I started to think more about what I did and I think that while I upgraded to the latest version of PIGPIO, I did not recompile my program. I think after doing a kernel upgrade PIGPIO must be upgraded to the latest version and all programs need to be recompiled.

joan2937 commented 9 years ago

@garyjohnson Have you upgraded pigpio to the latest version? The initialisation problem was introduced by kernel 4.1.6 and fixed in pigpio version 36 on the 7th of August.

garyjohnson commented 9 years ago

@joan2937 Yup that was the issue. I recompiled after the upgrade but was working off older code by accident. Thanks.
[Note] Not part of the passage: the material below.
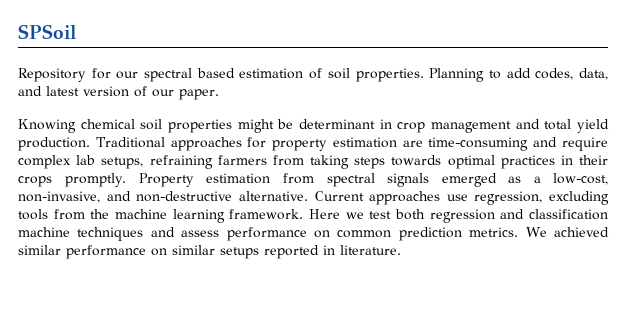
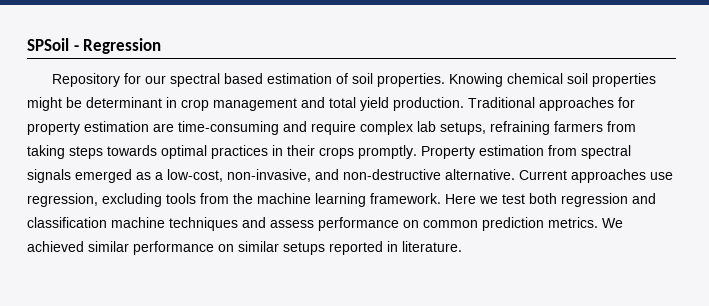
(76, 31) none -> [73,38,162,54] - Regression
[429,68,608,82] [18,86,219,100] Planning to add codes, data, and latest version of our paper. // -> (445, 80) none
fanatictentacle commented 9 years ago

After reading through the other comments, I also checked if recompiling my program would work. The result is: Yes

Joan: Maybe you should put this little advice in the readme: After updating the kernel to a version greater than 4.1.6, update pigpio and recompile your programs... since there are more people forgetting this little detail. From my side this issue can be closed

joan2937 commented 9 years ago

Whenever you link to a library you need to relink your code if the library is changed. E.g. if your program is linked with an option like -lpigpio you must run the link stage again. Most times it is simplest to do a complete build. So each time you download a new version of pigpio you need to recompile your C programs. There is nothing special about 4.1.6 in this regard.

This doesn't affect programs which use the services of the pigpio daemon. The pigpio daemon interface remains the same regardless of any library changes. So Python scripts (and C programs which use the pigpiod_if library) do not need to be rebuilt (unless you want to make use of features added to the daemon).